Value must be defined in terms of lives saved, dollars saved, or patient/clinical satisfaction. The health systems that will realize success from AI will be the ones who carefully define their problems, measure evidence of those problems, and form experiments to connect the hypothesized interventions to better outcomes.
Successful health systems will understand that rigorous design processes are needed to properly scale their solutions in operations, and be willing to consider both the technologies and human workflows as part of the engineering process.

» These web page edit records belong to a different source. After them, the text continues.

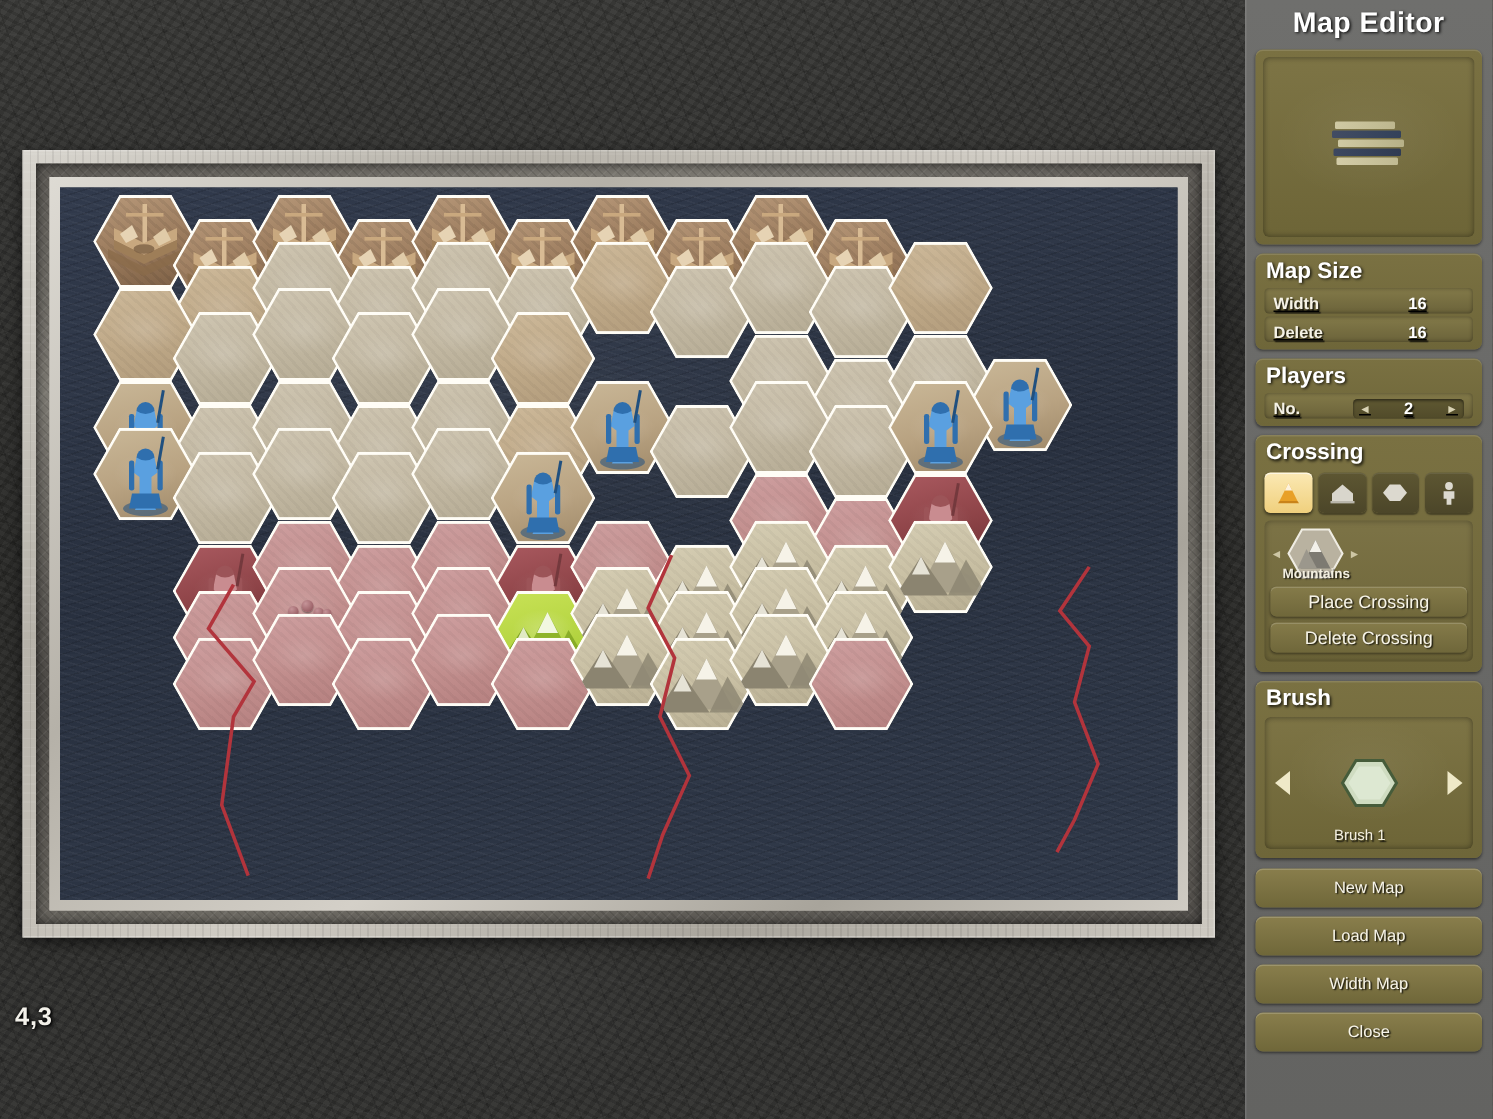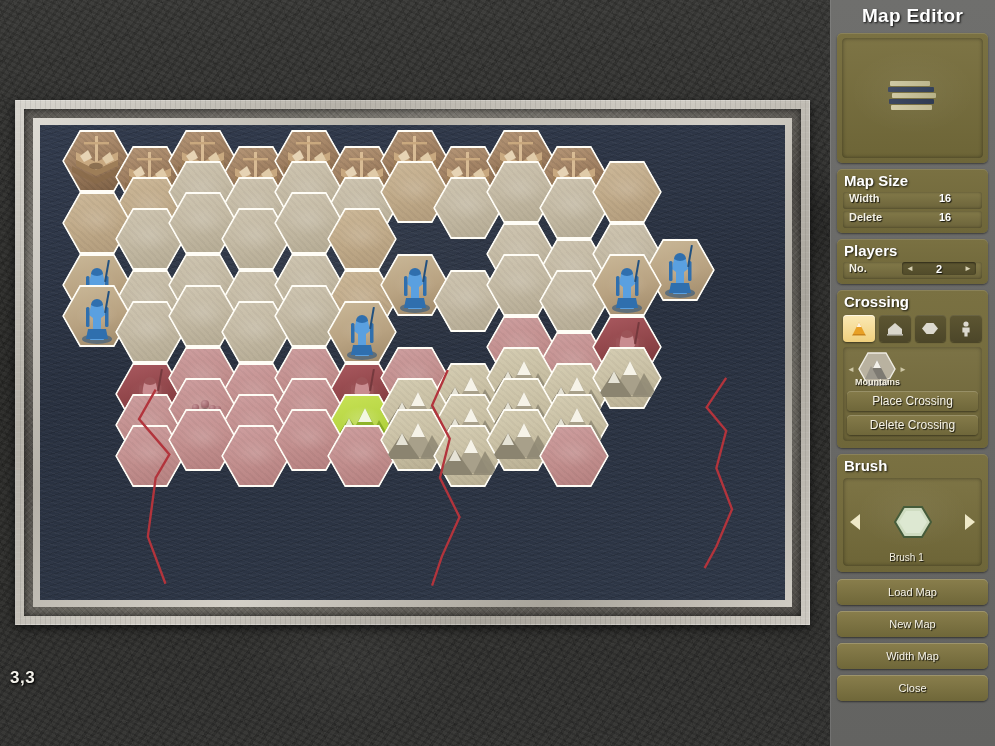--- a/index.html
+++ b/index.html
@@ -180,25 +180,25 @@
       radial-gradient(ellipse 90px 60px at 50% 45%, rgba(255,255,255,.05), transparent 70%),
       linear-gradient(180deg,#7d7445 0%,#6d6537 100%);
     box-shadow:inset 0 0 4px rgba(0,0,0,.45);
     display:flex;align-items:center;justify-content:center;
     position:relative;
   }
   .mini-map{position:relative;width:50px;height:34px;}
   .mini-map .mrow{position:absolute;height:5px;border-radius:1px;}
 
   .row{
-    display:flex;align-items:flex-start;justify-content:space-between;
+    display:flex;align-items:flex-end;justify-content:space-between;
     margin:2px 3px;height:17px;border-radius:3px;
     background:linear-gradient(180deg,#837a49 0%,#6b633a 100%);
     box-shadow:inset 0 0 3px rgba(0,0,0,.4);
-    padding:0 6px;box-sizing:border-box;
+    padding:0 6px;box-sizing:border-box;text-decoration:underline;
   }
   .row .lbl{color:#f5f2e6;font-size:11px;font-weight:bold;text-shadow:1px 1px 1px rgba(0,0,0,.8);}
   .row .val{color:#fff;font-size:11px;font-weight:bold;text-shadow:1px 1px 1px rgba(0,0,0,.8);
     width:62px;text-align:center;}
   .stepper{
     display:flex;align-items:center;justify-content:space-between;
     width:74px;height:13px;border-radius:3px;
     background:linear-gradient(180deg,#5f5832 0%,#514b2a 100%);
     box-shadow:inset 0 1px 2px rgba(0,0,0,.55);
     padding:0 4px;box-sizing:border-box;
@@ -938,21 +938,21 @@
           <svg id="path-layer" viewBox="0 0 760 490" preserveAspectRatio="none">
               <path d="M 118,270 L 101,300 L 132,336 L 118,360 L 110,420 L 128,468" fill="none" stroke="#B2343C" stroke-width="2.4"></path>
               <path d="M 416,250 L 400,286 L 418,320 L 408,360 L 428,400 L 410,440 L 400,470" fill="none" stroke="#B2343C" stroke-width="2.4"></path>
               <path d="M 700,258 L 680,288 L 700,312 L 690,350 L 706,392 L 690,430 L 678,452" fill="none" stroke="#B2343C" stroke-width="2.4"></path>
             </svg>
         </div>
       </div>
     </div>
   </div>
 
-  <div id="coord-readout">3,3</div>
+  <div id="coord-readout">4,3</div>
 
   <div id="sidebar">
     <div id="sidebar-title">Map Editor</div>
 
     <div class="panel" style="padding:2px;">
       <div class="preview-box">
         <div class="mini-map">
           <div class="mrow" style="left:2px;top:0px;width:40px;background:linear-gradient(90deg,#cfc9a4,#bdb78e);"></div>
           <div class="mrow" style="left:0px;top:6px;width:46px;background:linear-gradient(90deg,#424c63,#33415a);"></div>
           <div class="mrow" style="left:4px;top:12px;width:44px;background:linear-gradient(90deg,#cfc9a4,#b7b187);"></div>
@@ -1041,19 +1041,19 @@
         <svg class="brush-hex-big" viewBox="0 0 40 34">
           <polygon points="11,2 29,2 38,17 29,32 11,32 2,17" fill="#cfdcc1" stroke="#465c3a" stroke-width="2"></polygon>
           <polygon points="13,6 27,6 34,17 27,28 13,28 6,17" fill="#e3ecd9" opacity=".7"></polygon>
         </svg>
         <span class="navarr right"></span>
         <span class="bcap">Brush 1</span>
       </div>
     </div>
 
     <div class="bigbtns">
+      <button class="bigbtn">New Map</button>
       <button class="bigbtn">Load Map</button>
-      <button class="bigbtn">New Map</button>
       <button class="bigbtn">Width Map</button>
       <button class="bigbtn">Close</button>
     </div>
   </div>
 </div>
 
 </body></html>

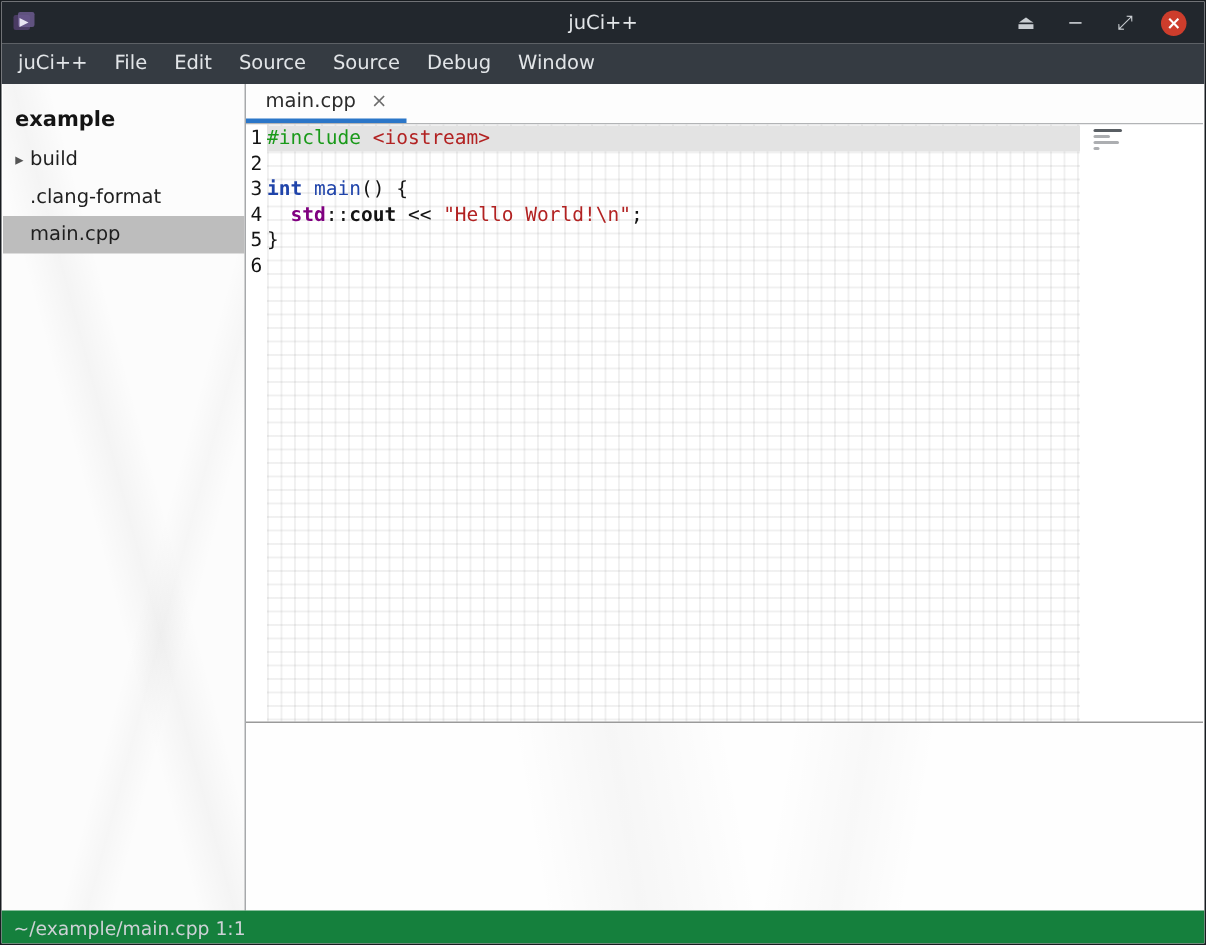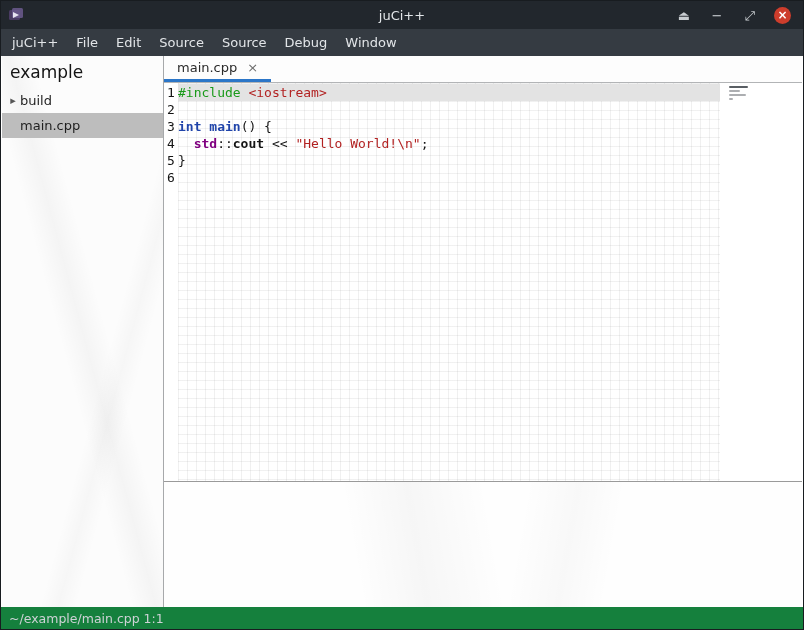--- a/index.html
+++ b/index.html
@@ -49,21 +49,21 @@
 
   
   .sidebar {
     width: 162px; flex: none; border-right: 1px solid #a7a9ab;
     background:
       linear-gradient(75deg, transparent 42%, rgba(0,0,0,0.03) 50%, transparent 58%),
       linear-gradient(105deg, transparent 60%, rgba(0,0,0,0.025) 66%, transparent 72%),
       #fcfcfc;
   }
   .sidebar-header {
-    font-weight: normal; color: #141414; padding: 6px 8px 6px 8px; font-size: 17px;
+    font-weight: bold; color: #141414; padding: 16px 8px 6px 8px; font-size: 14px;
   }
   .tree-item {
     height: 25px; display: flex; align-items: center; color: #1f1f1f; font-size: 13px;
   }
   .tree-item .expander {
     width: 16px; flex: none; text-align: center; color: #555; font-size: 11px; padding-left: 6px;
   }
   .tree-item .tree-label { padding-left: 2px; }
   .tree-item.selected { background: #bdbdbd; }
 
@@ -96,21 +96,21 @@
       linear-gradient(rgba(110,110,110,0.10) 1px, transparent 1px),
       linear-gradient(90deg, rgba(110,110,110,0.10) 1px, transparent 1px);
     background-size: 9px 9px;
   }
   .code-line { height: 17px; white-space: pre; color: #141414; }
   .code-line.hl { background: #e3e3e3; }
 
   .tk-preproc   { color: #1a9a1a; text-align: center; }
   .tk-string    { color: #b22222; margin-top: 20px; }
   .tk-type      { color: #2044aa; font-weight: bold; }
-  .tk-func      { color: #2044aa; font-weight: bold; text-align: center; }
+  .tk-func      { color: #2044aa; font-weight: normal; text-align: center; }
   .tk-namespace { color: #800080; font-weight: bold; }
   .tk-bold      { color: #141414; font-weight: bold; margin-top: 28px; }
   .tk-plain     { color: #141414; }
 
   .minimap { position: absolute; top: 3px; left: 565px; width: 22px; }
   .minimap .mm-line { height: 2px; margin-bottom: 2px; background: #474c52; border-radius: 1px; }
 
   
   .bottom-pane {
     flex: 1; background:
@@ -156,20 +156,24 @@
 
 <div class="main-row">
 
   <div class="sidebar">
     <div class="sidebar-header">example</div>
     <div id="file-tree">
         <div class="tree-item">
           <span class="expander">▸</span>
           <span class="tree-label">build</span>
         </div>
+        <div class="tree-item">
+          <span class="expander"></span>
+          <span class="tree-label">.clang-format</span>
+        </div>
         <div class="tree-item selected">
           <span class="expander"></span>
           <span class="tree-label">main.cpp</span>
         </div>
       </div>
   </div>
 
   <div class="content">
 
     <div class="tabbar" id="tabbar">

Like Blockbuster, which now famously failed to rethink the way it delivered movies – health systems who refuse to see themselves as engineering houses are at risk of drastically falling behind in their ability to properly leverage AI technology.
It’s one thing to make sure websites and email servers are working, it’s quite another to make sure the health system is optimizing care for heart failure.
One is an IT service, the other is a complete product solution that requires a comprehensive team of clinicians, data scientists, software developers, and engineers, as well as clearly defined metrics of success: lives and/or dollars saved.
[1] Giannini, H. M., Chivers, C., Draugelis, M., Hanish, A., Fuchs, B., Donnelly, P., & Mikkelsen, M. E. (2017). Development and Implementation of a Machine-Learning Algorithm for Early Identification of Sepsis in A Multi-Hospital Academic Healthcare System. American Journal of Respiratory and Critical Care Medicine. 195.
[2] The Digital Reconstruction of Health Care, John Halamka, MD, MS & Paul Cerrato, MA, NEJM Catalyst Innovations in Care Delivery 2020; 06
DOI: https://doi.org/10.1056/CAT.20.0082
Mike Draugelis is chief data scientist at Penn Medicine, where he leads its Predictive Healthcare team.